Citation: Drug Safety, 2015; 38(12):1145-1152
Publisher: Alcohol and Drug Information Service
Issue Date: 2015
ISSN: 0114-5916
1179-1942
Statement of
Responsibility: 
Elizabeth E. Roughead, Nicole L. Pratt
Abstract: Randomized controlled trials always report the dose assessed and usually include a measure of adherence. By comparison, observational studies assessing medication safety often fail to report the dose used and rarely report any measure of adherence to therapy. This limits the ability to control for differences in doses used when undertaking meta-analyses. Non-adherence with therapy is common in the practice setting and varies across countries and settings. Inter-country differences in the registration of medicines may also result in different product strengths being available in different countries. These two factors combined means that observational studies undertaken for the same medicine in different settings may be assessing the same medicine but in circumstances where quite different dosages are used. Given that many adverse drug effects are dose dependent, differences in dosages used could be a factor explaining differences in risk estimates observed across studies.

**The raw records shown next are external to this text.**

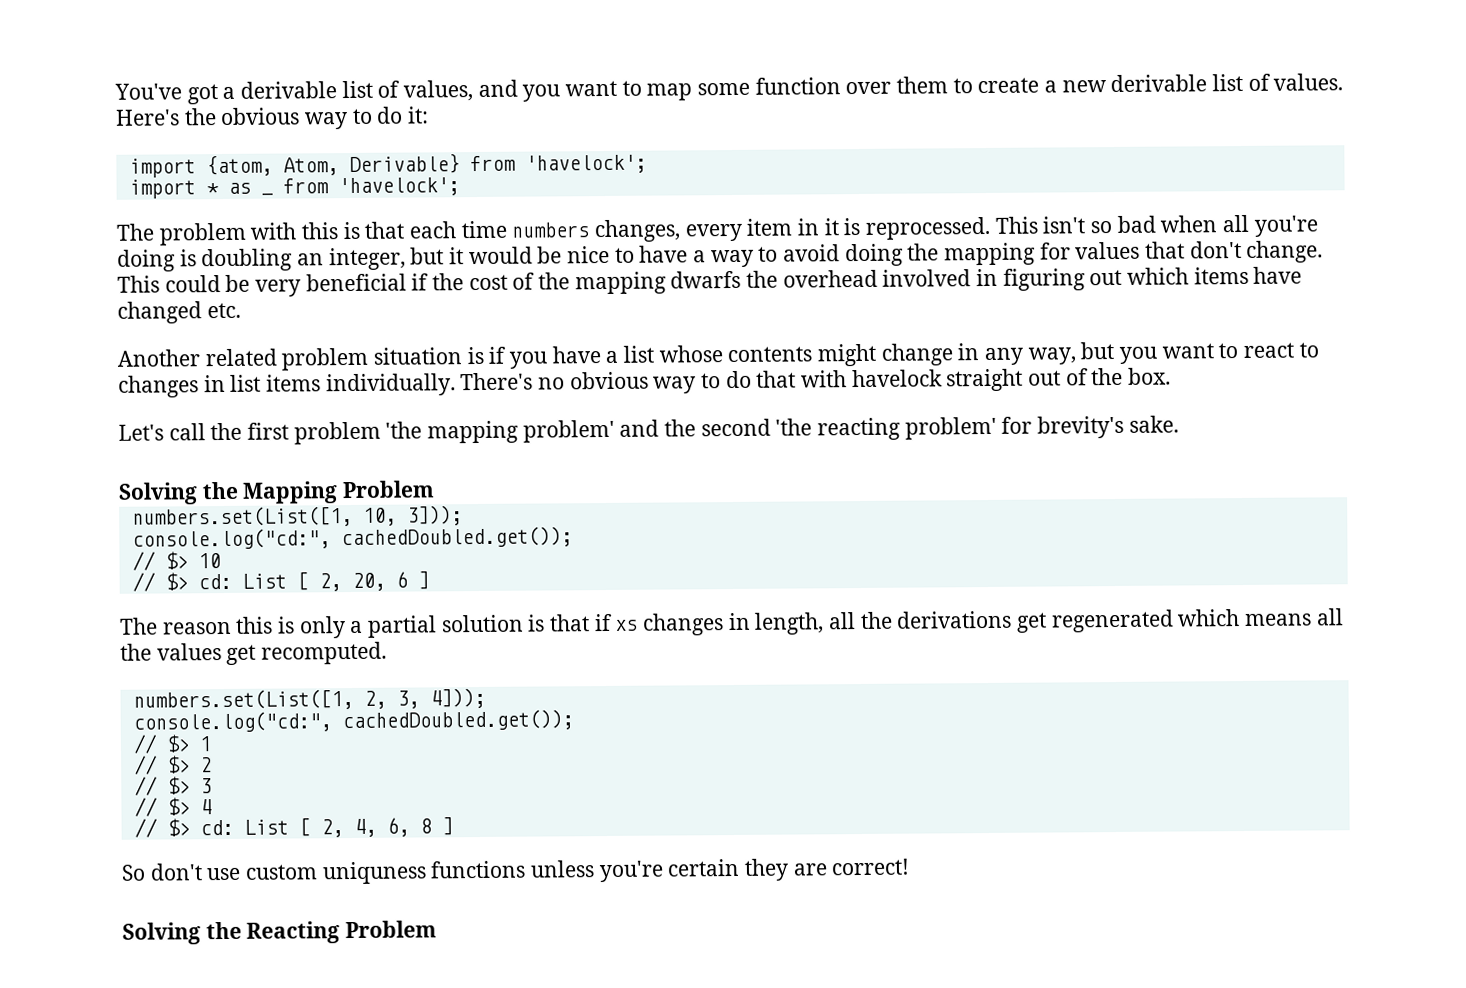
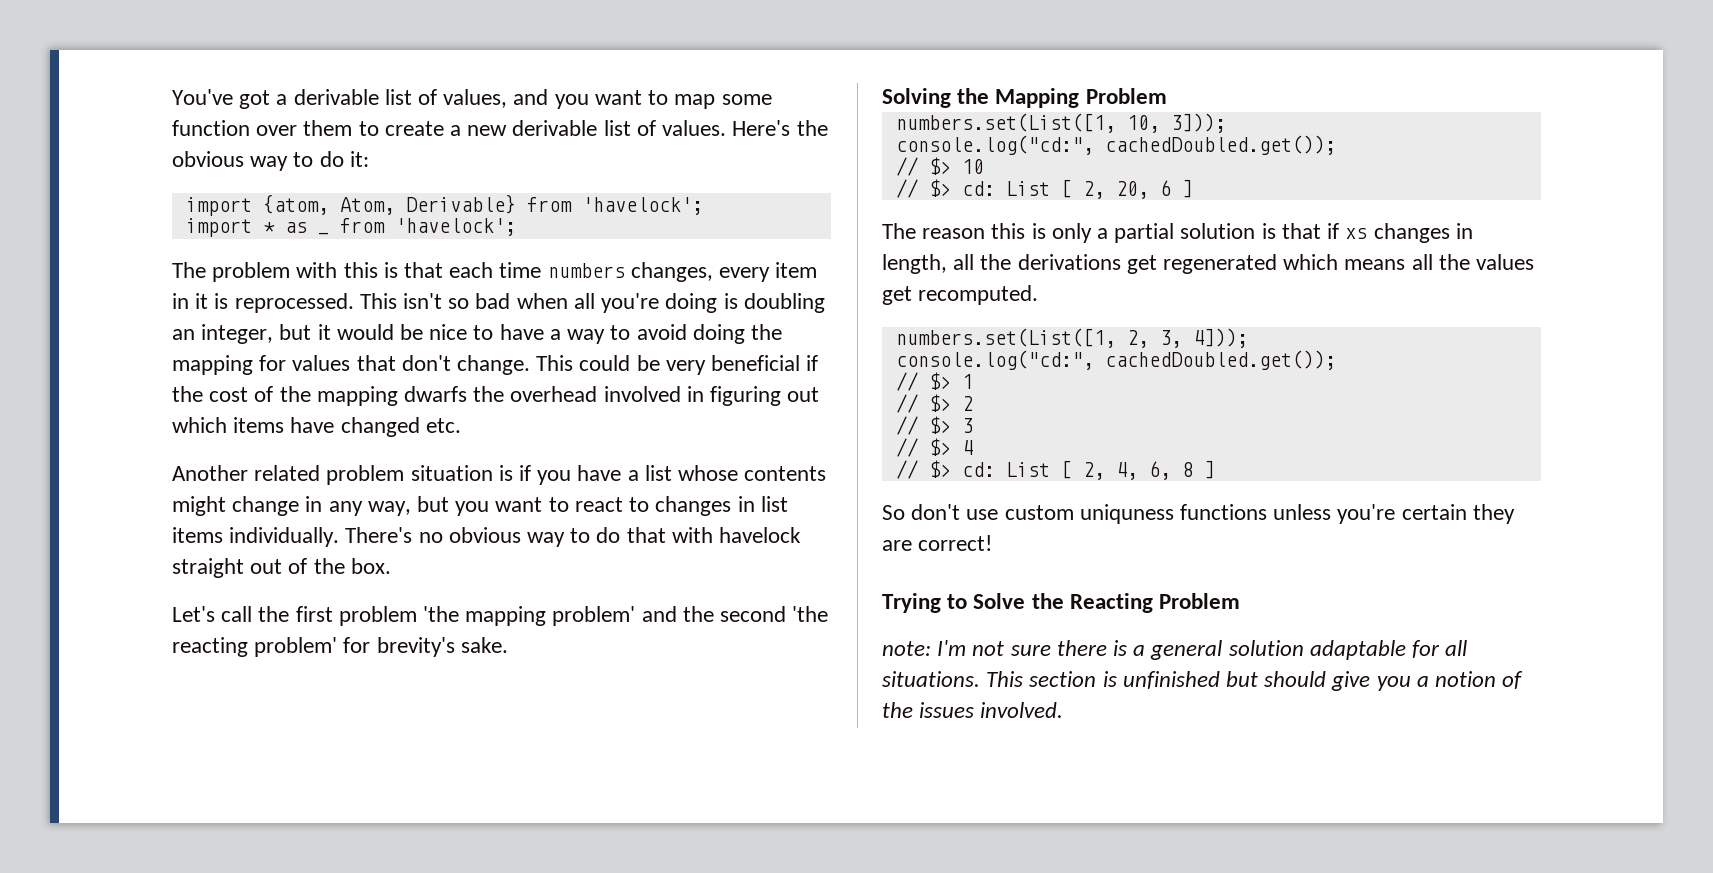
- Solving the Reacting Problem
+ Trying to Solve the Reacting Problem
+ note: I'm not sure there is a general solution adaptable for all situations. This section is unfinished but should give you a notion of the issues involved.

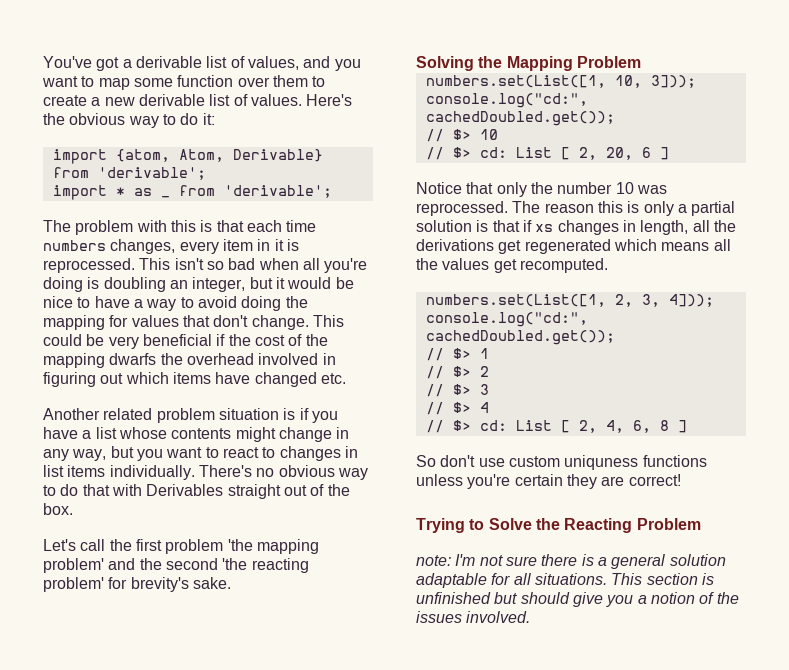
- import {atom, Atom, Derivable} from 'havelock';
+ import {atom, Atom, Derivable} from 'derivable';
- import * as _ from 'havelock';
+ import * as _ from 'derivable';
- There's no obvious way to do that with havelock straight out of the box.
+ There's no obvious way to do that with Derivables straight out of the box.
+ Notice that only the number 10 was reprocessed.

We argue that dose intensity, which can be defined as a product of the dose prescribed and adherence to the dose prescribed over the course of treatment, should be routinely reported in observational studies of medication safety. We illustrate the issue with the example of dabigatran. The randomized controlled trial evidence underpinning dabigatran's marketing authorization resulted in uncertainty about the appropriate dose for efficacy versus safety. As a result, different dosages of dabigatran were registered in the USA and Europe. The USA registered the 150- and 75-mg dabigatran products, while the 150- and 110-mg dabigatran products were registered in Europe. Among five observational studies subsequently undertaken to resolve the safety question concerning dabigatran and risk of bleeding, only one stratified results by dose. None of the US studies stratified results by the 75-mg dabigatran dose, despite this dose not being assessed in the original trial. None of the five studies reported adherence measures, despite three separate observational studies finding between 25 and 40 % of patients were non-adherent to dabigatran. The STROBE and RECORD statements should consider adding the requirement for reporting measures of dose intensity and its component products to improve observational study reports.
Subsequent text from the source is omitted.